All the data should be printed again exactly as written.

Items from a dataset
--- START ---
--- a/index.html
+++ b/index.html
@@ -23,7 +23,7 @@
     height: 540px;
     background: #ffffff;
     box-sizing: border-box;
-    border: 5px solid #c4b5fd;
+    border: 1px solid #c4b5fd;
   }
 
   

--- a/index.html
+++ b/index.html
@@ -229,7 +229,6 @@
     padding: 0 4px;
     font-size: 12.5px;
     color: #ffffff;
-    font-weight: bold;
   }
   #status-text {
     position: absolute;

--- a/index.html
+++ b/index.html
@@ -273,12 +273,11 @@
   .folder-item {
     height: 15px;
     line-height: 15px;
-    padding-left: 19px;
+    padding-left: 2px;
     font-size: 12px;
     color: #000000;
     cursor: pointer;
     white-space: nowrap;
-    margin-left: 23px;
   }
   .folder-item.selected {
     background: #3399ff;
--- END ---
Finished exercise:
--- a/index.html
+++ b/index.html
@@ -23,7 +23,7 @@
     height: 540px;
     background: #ffffff;
     box-sizing: border-box;
-    border: 5px solid #c4b5fd;
+    border: 1px solid #c4b5fd;
   }
 
   

--- a/index.html
+++ b/index.html
@@ -229,7 +229,6 @@
     padding: 0 4px;
     font-size: 12.5px;
     color: #ffffff;
-    font-weight: bold;
   }
   #status-text {
     position: absolute;

--- a/index.html
+++ b/index.html
@@ -273,12 +273,11 @@
   .folder-item {
     height: 15px;
     line-height: 15px;
-    padding-left: 19px;
+    padding-left: 2px;
     font-size: 12px;
     color: #000000;
     cursor: pointer;
     white-space: nowrap;
-    margin-left: 23px;
   }
   .folder-item.selected {
     background: #3399ff;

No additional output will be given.